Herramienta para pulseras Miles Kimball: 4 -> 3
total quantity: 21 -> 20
---
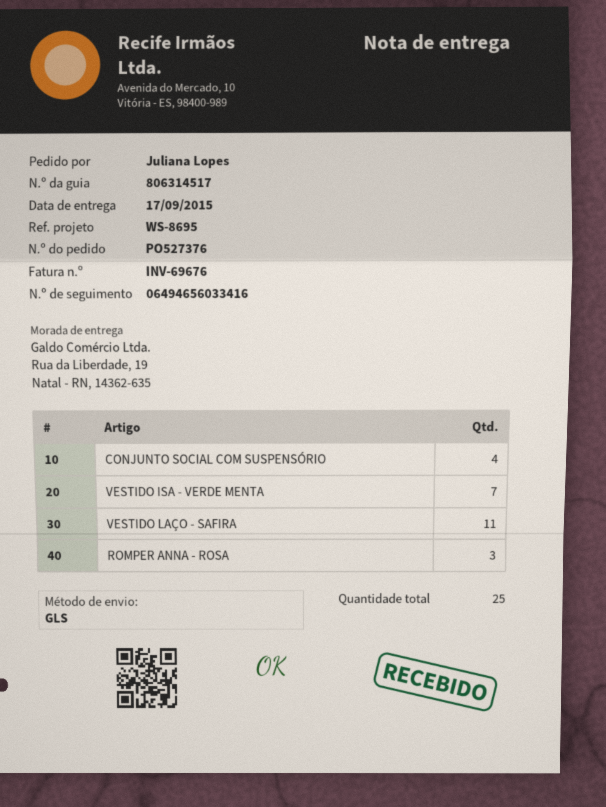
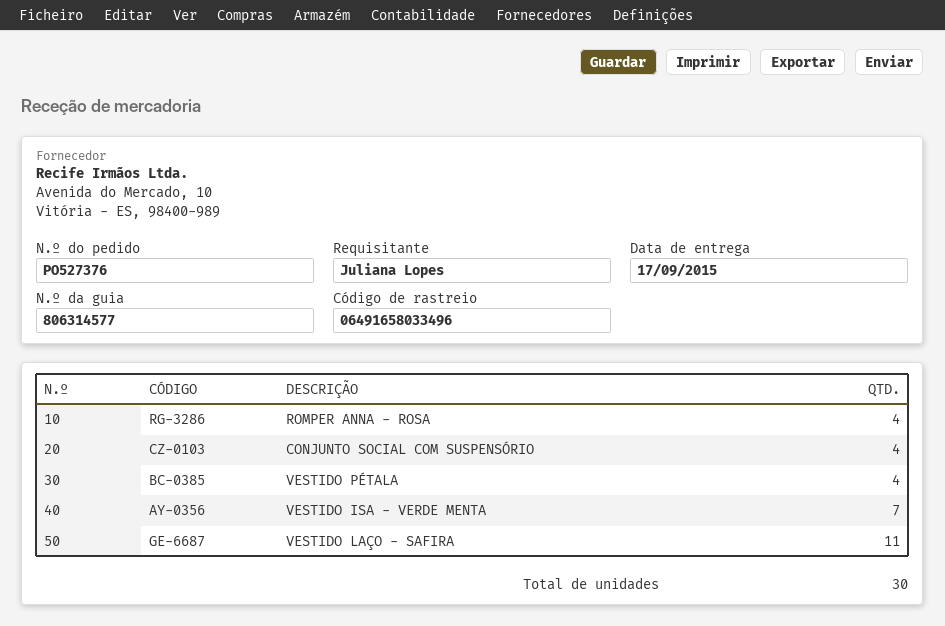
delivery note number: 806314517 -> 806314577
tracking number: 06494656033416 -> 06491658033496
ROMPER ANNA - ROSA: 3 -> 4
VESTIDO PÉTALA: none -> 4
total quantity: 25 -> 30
==
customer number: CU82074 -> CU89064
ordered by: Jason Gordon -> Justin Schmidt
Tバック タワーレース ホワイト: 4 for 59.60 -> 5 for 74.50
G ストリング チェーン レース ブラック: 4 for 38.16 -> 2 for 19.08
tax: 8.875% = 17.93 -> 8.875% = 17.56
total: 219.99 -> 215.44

YOUR OBJECTIVE: Out of the data above, give again only the lines starting at the one holding "Herramienta para pulseras" and ending at the one holding "total quantity: 21 -> 20", unchanged.

SOLUTION TO THIS PROBLEM:
Herramienta para pulseras Miles Kimball: 4 -> 3
total quantity: 21 -> 20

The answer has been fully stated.